Tuesday, July 6, 2010


When I think of Hahamongna I think of the flora and fauna that are a part of the arroyo. It is a regional treasure that is home to creatures like this bird. It so impressed President Teddy Roosevelt that some serious conversation about its becoming a National Park ensued following his visit to the area. Not quite sure why that didn't happen, but when I walk in the arroyo I'm not surprised that there was such a conversation.

Keeping the land as open as possible and as pristine as possible is ideal. All of this is very logical if you are a trained naturalist, birder, or a person with friends in the Sierra Club. Not everyone has this benefit.
While talking with James I was reminded that the open areas are a place where folks who live in the more urban areas can go and that they serve as an introduction to nature. It is by their being in a place like Hahamongna they can begin to learn, with their friends, about the beauty of our natural environment.

This group of young folks were photographed by James as they were exploring the arroyo. Had they been there only for soccer their focus would have been on the game and not on the environment.

We hear about celebrating the greening of our city; included in that should be keeping our natural areas green.
Today several local bloggers are sharing their concern that there is serious talk about adding soccer fields to Hahamongna. Each of us has a different focus for our blogs. Each of us will write from a different perspective. Each of us wants to keep Hahamongna as it is.

The list of those writing about this follows.


  1. Teddy R's talk of a national park eventually led to the Pasadena Parkway. In Los Angeles, connecting nature, real estate and commerce is king....and it's a shame

  2. Ah, but Monday will be an opportunity for those of us who appreciate these gifts of nature to make our voices heard. Having so many folks blogging about this issue is a good thing. I hope that someone was able to incorporate issues that relate to review of conditions that have changed since the fires of last year.

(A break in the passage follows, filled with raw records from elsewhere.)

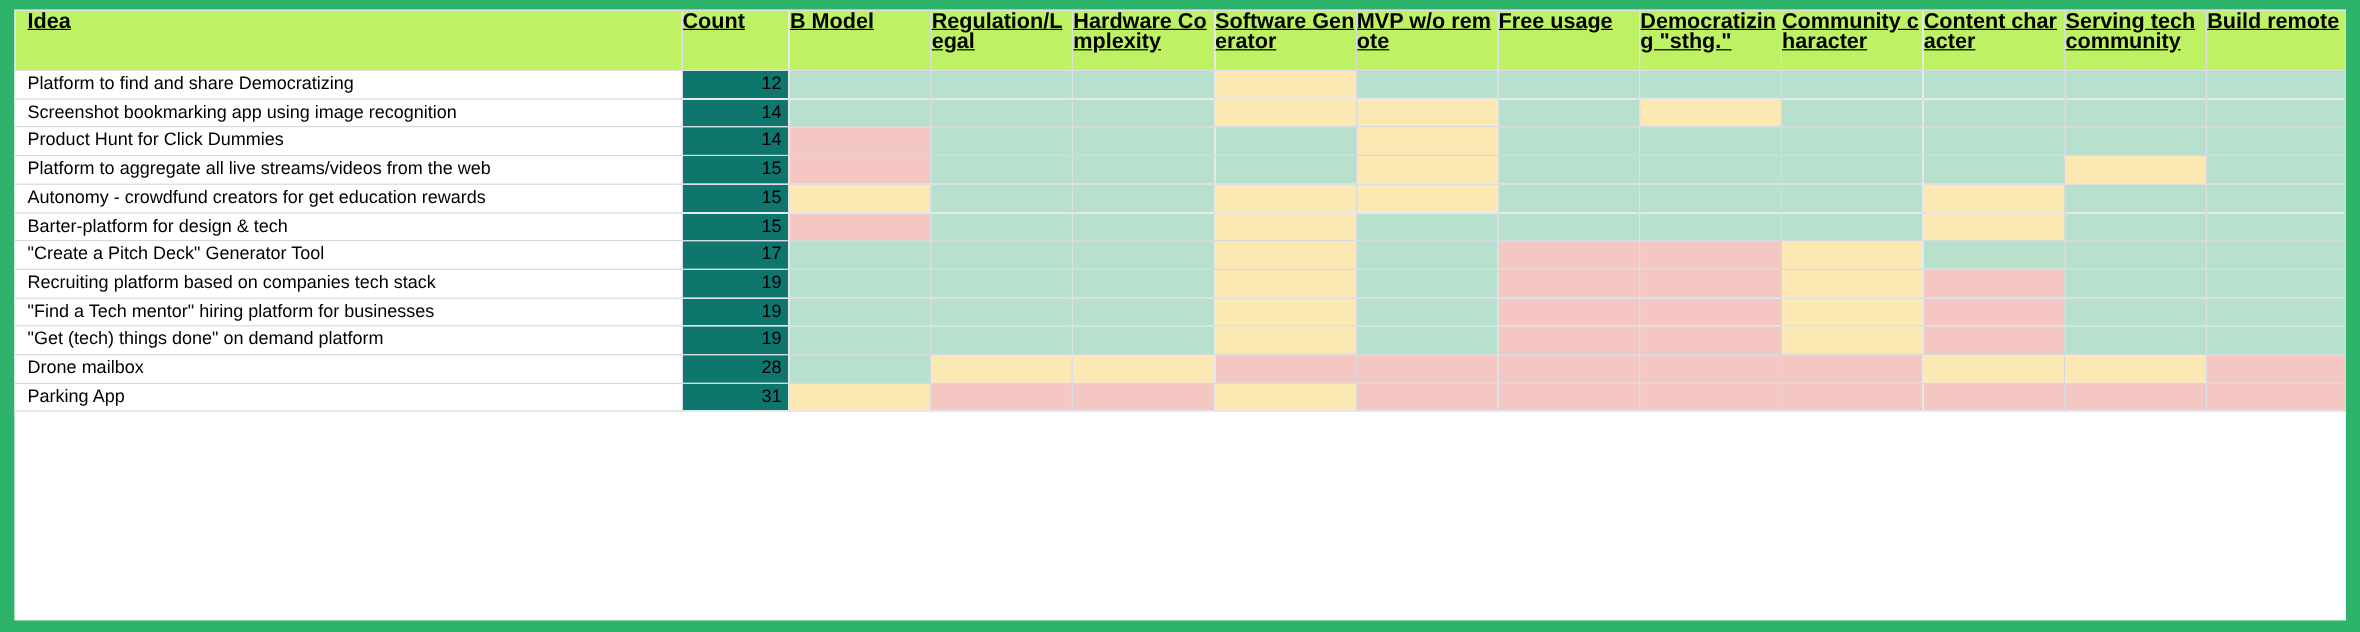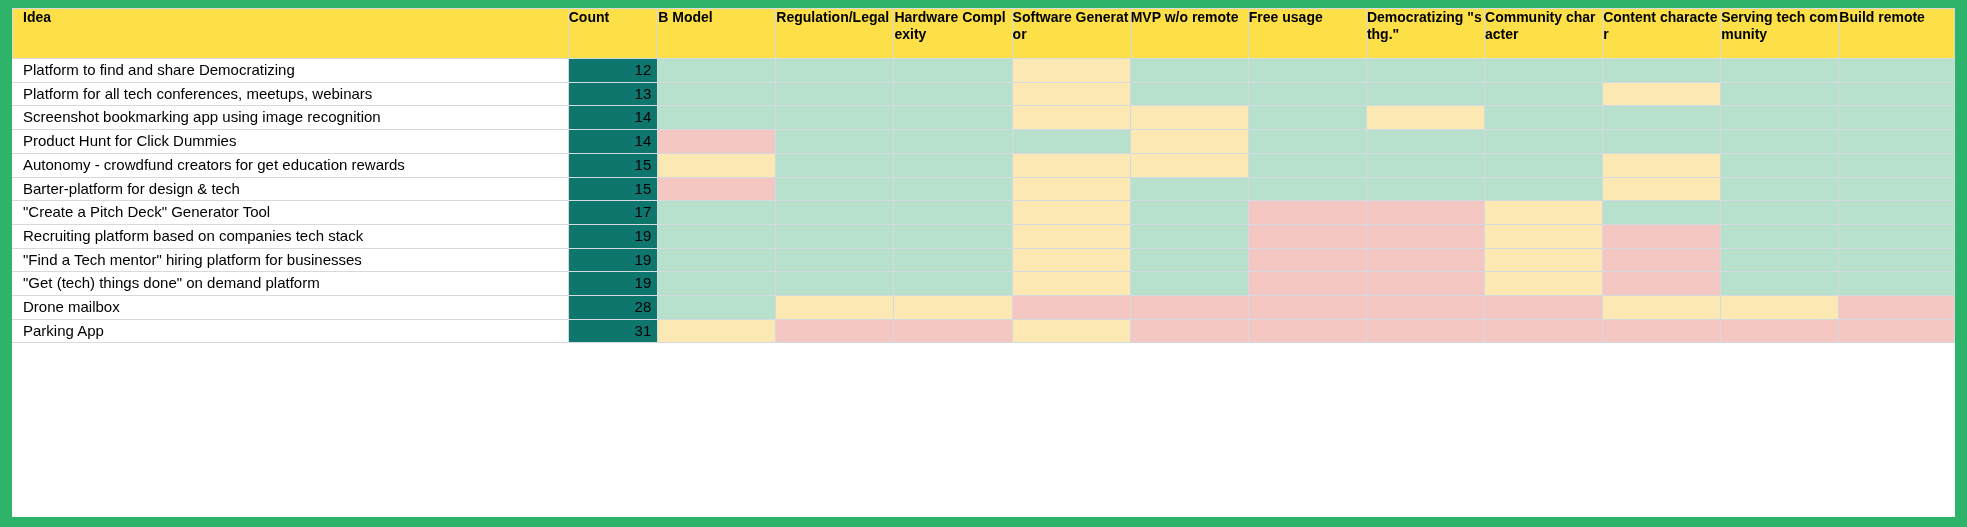"Idea" thead th { background: #fde047 -> #bef264; font-size: 14px -> 18px; text-decoration: none -> underline }
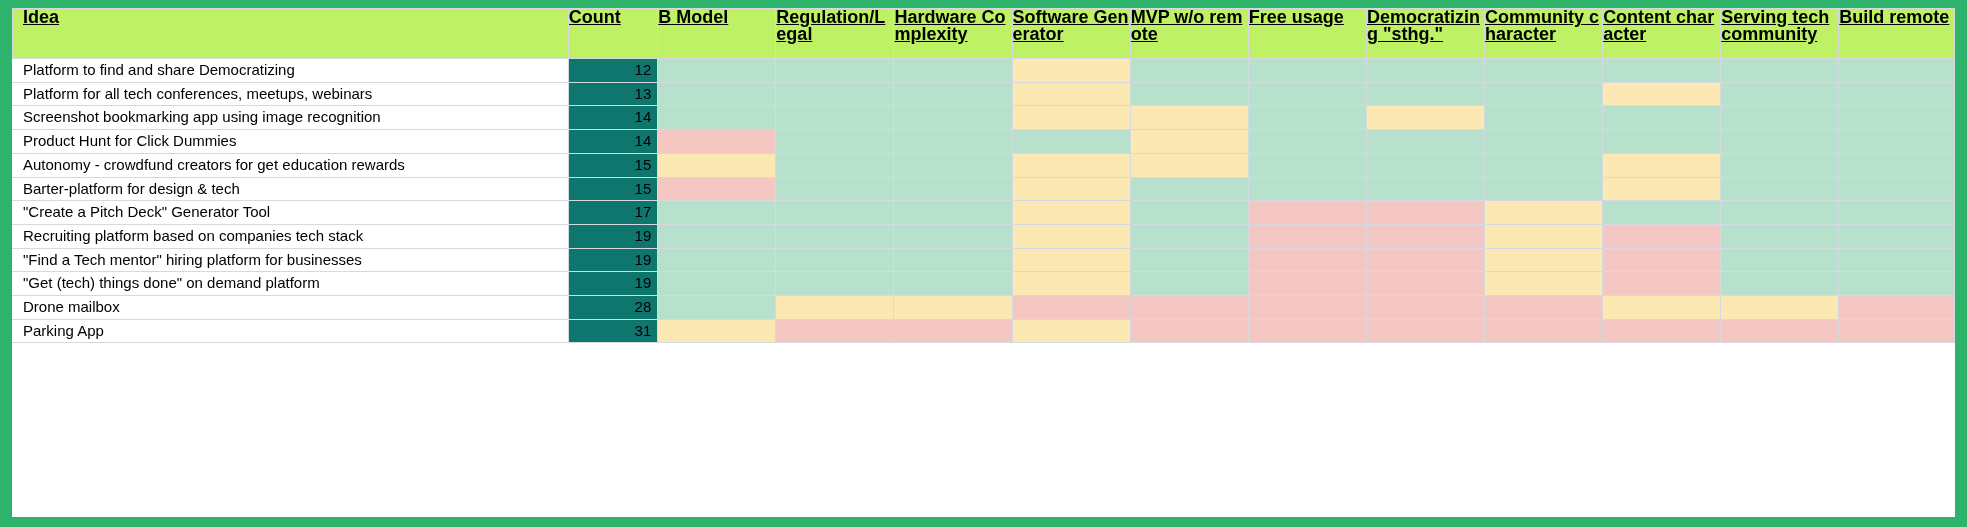"Platform for all tech conferences," tr { html: <tr> <td>Platform for all tech conferences, meetups, webinars</td> <td>13</td> <td></td> <td></td> <td></td> <td></td> <td></td> <td></td> <td></td> <td></td> <td></td> <td></td> <td></td> </tr> -> none }
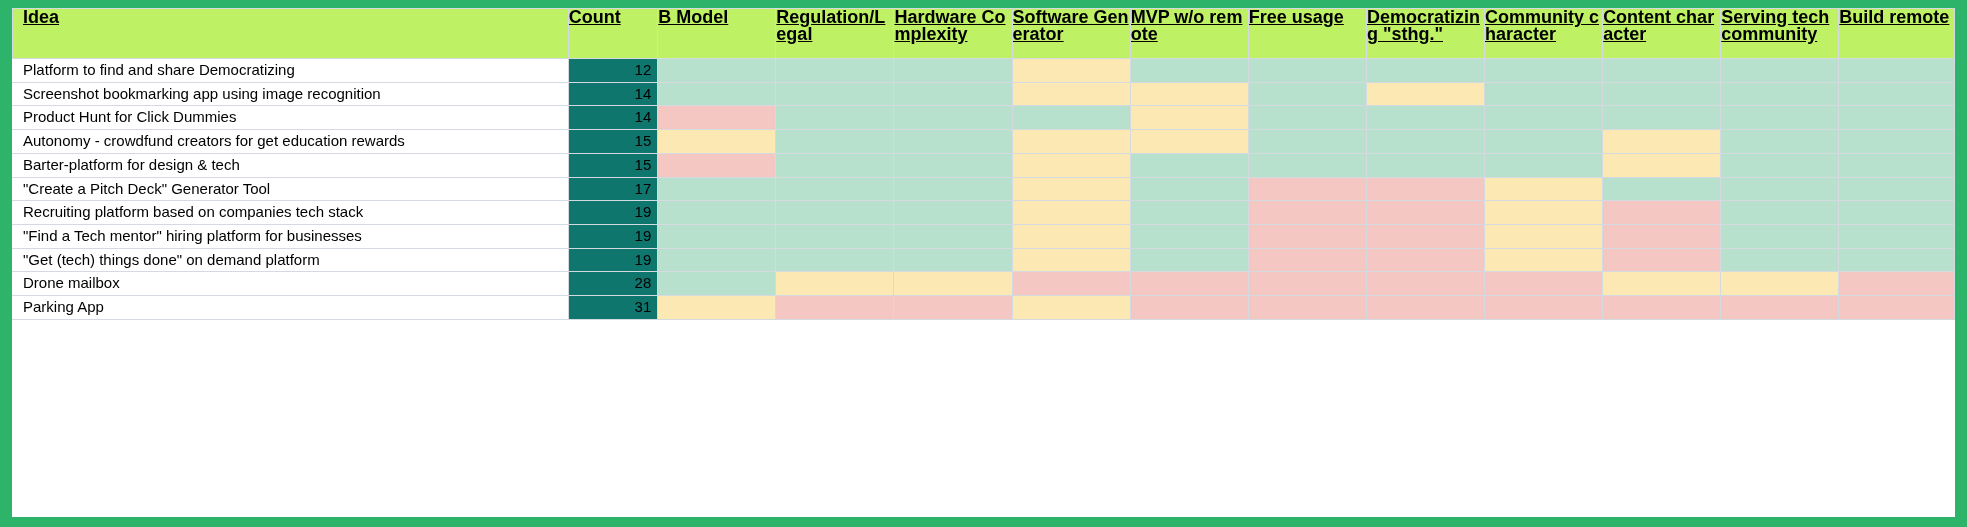"Platform to aggregate all live" tr { html: none -> <tr> <td>Platform to aggregate all live streams/videos from the web</td> <td>15</td> <td></td> <td></td> <td></td> <td></td> <td></td> <td></td> <td></td> <td></td> <td></td> <td></td> <td></td> </tr> }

  3. Did you take that beautiful bird photo? Sigh.

  4. Somehow a post from Altadenahiker drifted off into Internetherland. She asked if I took the picture of the bird. The answer is "no", James the Gifted, took both pictures. He is the hiker, picture taker in the family.

  5. Well now I know that there is at least a 10 minute delay between clicking "publish post" and its being posted. LOL.

  6. Such a great post, Roberta. Kids get a lot out of Hahamongna--I know the Tom Sawyer camps and the riding classes use locations all over the park. PCC biology classes learn there. Occidental runners train there on the trails. It's a great learning center.

    Someone did talk about how conditions have changed since 2003 but I don't remember who! So many excellent posts today.

  7. Great post. I didn't know that about Roosevelt. It makes the issue seem even more heartfelt.

  8. Charles Lummis and President were friends from their time at Harvard. There were many men and women in the area who were not only involved with what we would think of as environmental interests, but were also concerned that the culture and the peoples of the Southwest should be better understood by those living on the East Coast.
    Both Roosevelt and Taft visited Pasadena during their term in office.